Cine-Ween, then, we hope to be a bit of nostalgia to remind us of why this holiday has shaped us and informed us and helped us to dream certain dreams. It is a bit of newness and life as we search for those bits of garishness and fearfulness and grisly gore that we have not yet discovered. Cine-Ween is a chance to highlight new folks, new voices, and welcome back old friends. It is a chance to invite the uninitiated to come and see, knowing that for all too many, their love affair with the weird and wild in cinema started with a spooky movie. That first taste of the strange and the macabre has brought so many into the church of the silver screen and we thank it for that. It is also a chance for the devoted, the “trve kvlt” of the grim and terrible to find us and perhaps find some kindred spirits, some family in arms, and some fuel for their further journey through the dark. There will of course be a lot of horror film and TV talk, but also some literature, some seasonal adventures, a scary story or two, and some awesome conversations about why any of this matters to us.

 

More then that, I am hoping Cine-Ween is an opportunity for you to join us. My wife hates scary movies. She simply cannot and will not enjoy the experience of being afraid. Still, early in our relationship, I kind of made her watch Halloween with me. I felt like the film had been so important to me and my growing up, she needed to see it. This began a tradition for us: once every October, she allows me to subject her to one scary film. As we recalled some of those together, she reminded me of something: how often I would invite others over to share those experiences with us, so that they could participate. In fact, for me, every October is not and cannot be simply a matter of me making time every day to watch a scary movie by myself! Halloween is, at a very deep level for me, something to share. This idea then, extended beyond the holiday, is a central part of who Cinepunx is striving to be. Sharing film and art and music and culture, sharing those things that make us feel more alive, can build real and important community. To me, that community experience is almost as important as the thing itself.
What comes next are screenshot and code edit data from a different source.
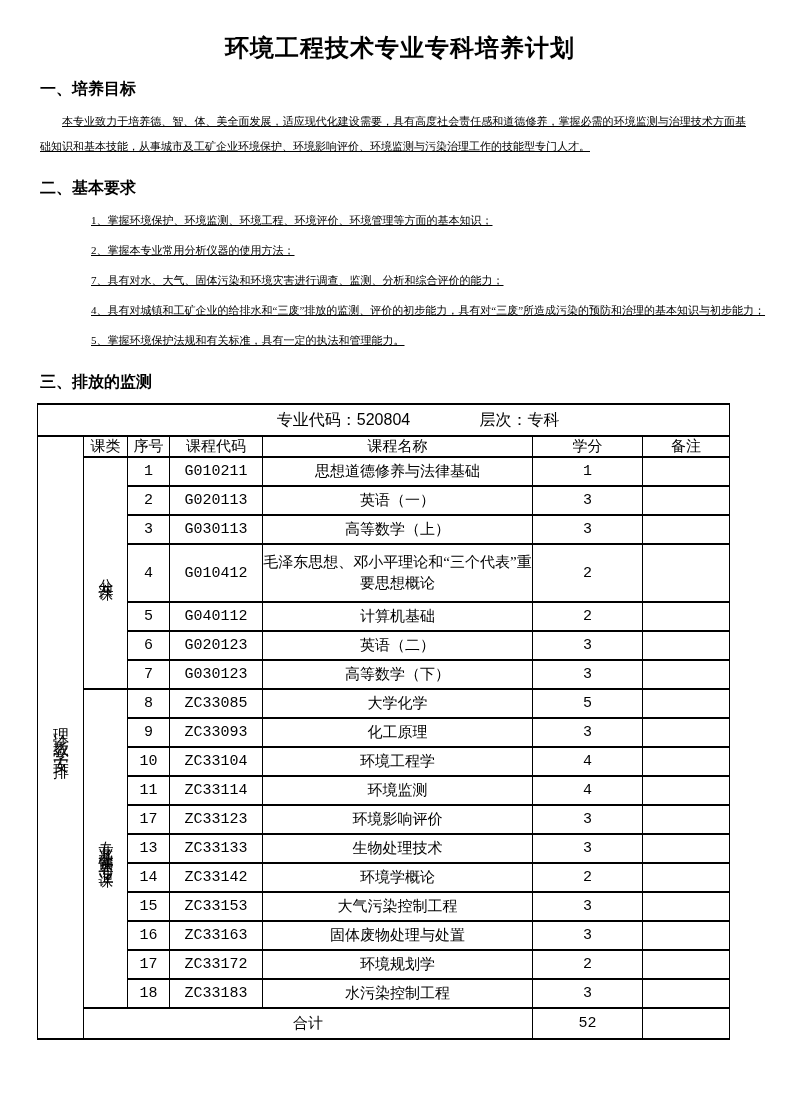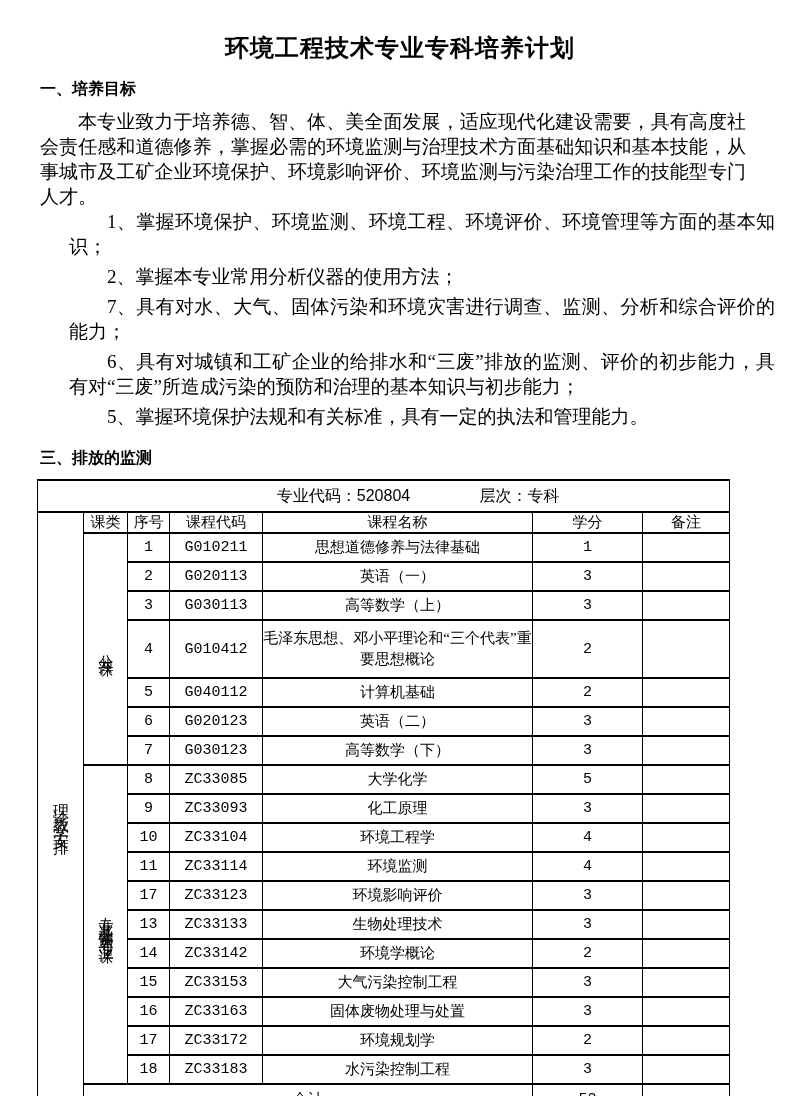"本专业致力于培养德、智、体、美全面发展，适应现代化建设需要，具有高度社会责任感和" .para { font-size: 19px -> 11px; text-decoration: none -> underline }
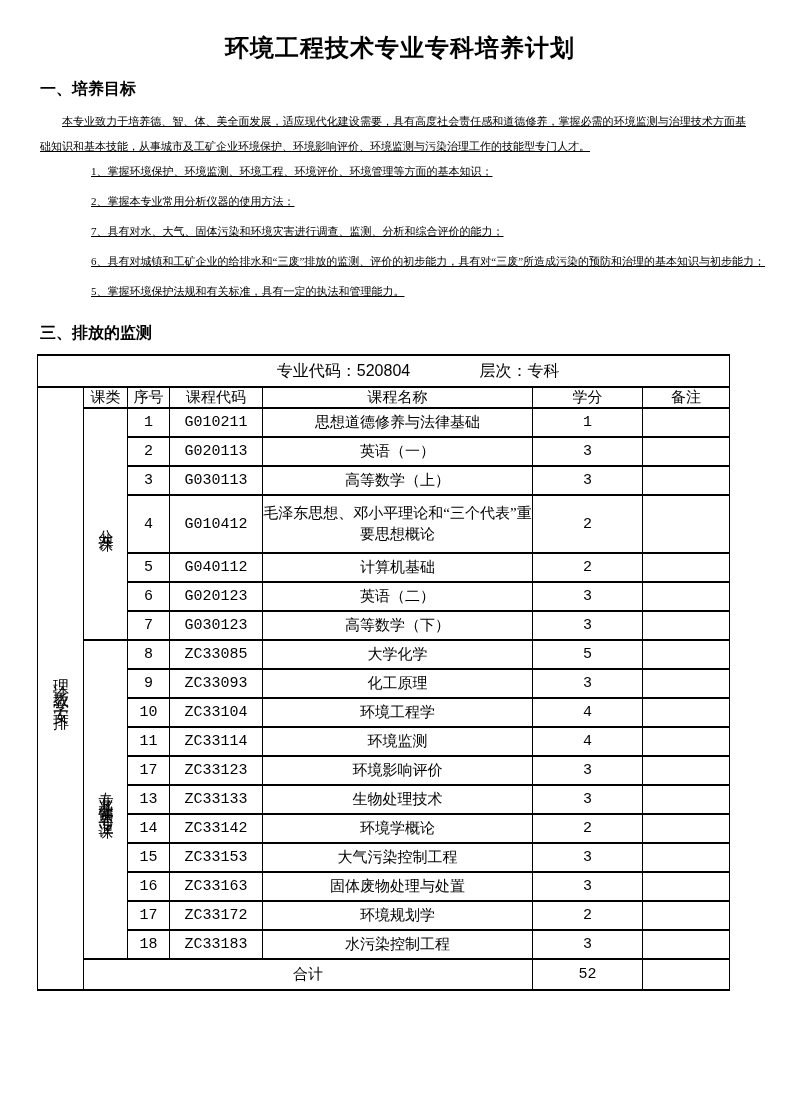"二、基本要求" h2.sec-heading { html: none -> <h2>二、基本要求</h2> }
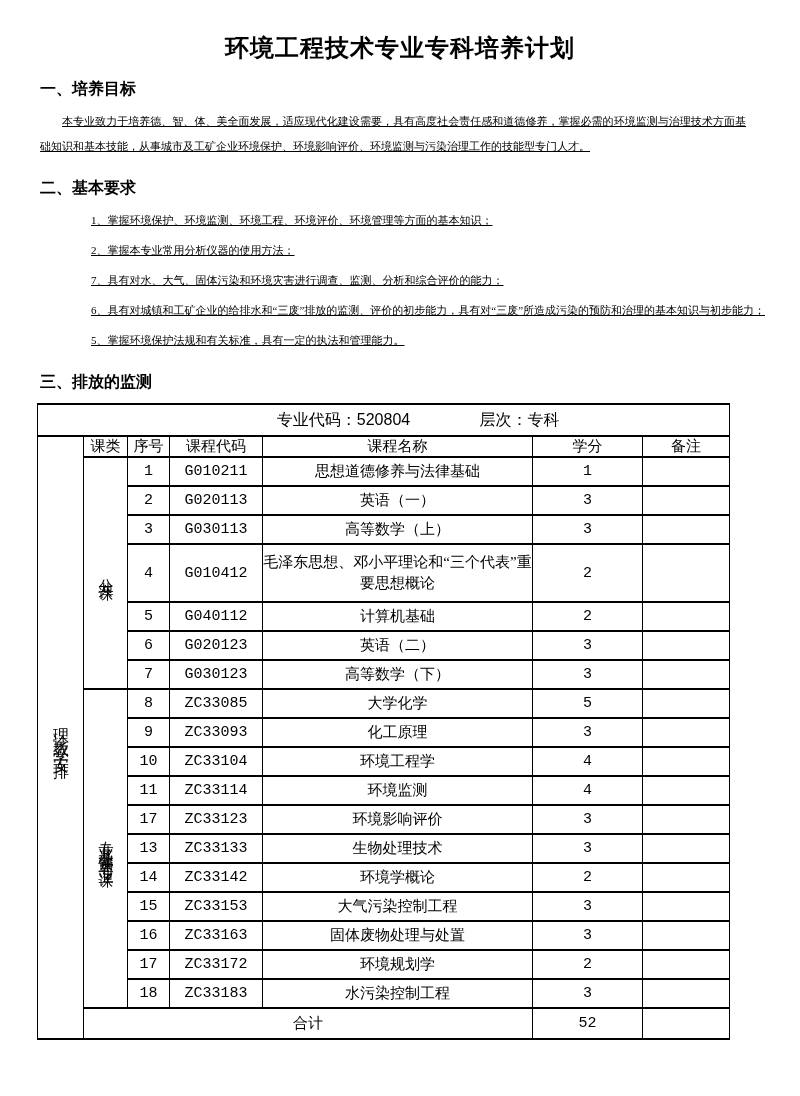"6、具有对城镇和工矿企业的给排水和“三废”排放的监测、评价的初步能力，具有对“三" p.para { text: 6 -> 4 }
So, I want to invite you, loyal reader, to partipate with us, to let Cine-Ween be your in to this community. That might be, and has been for a few of you, taking this opportunity to submit your voice to enrich ours (cinepunx at gmail). It might also be an opportunity to email us or talk to us on social media or invite us to come out to your event, or if you are already a big fan, to find some way to work your community into ours! Who knows what spooky and wonderful delights we will find together this season, but it will be that much better because it is together.

1 Comment

  • Matt D Snyder
    On October 1, 2018 11:54 pm 0Likes

    Very cool, on point intro brother. Looking forward to reading/hearing the rest of the stories.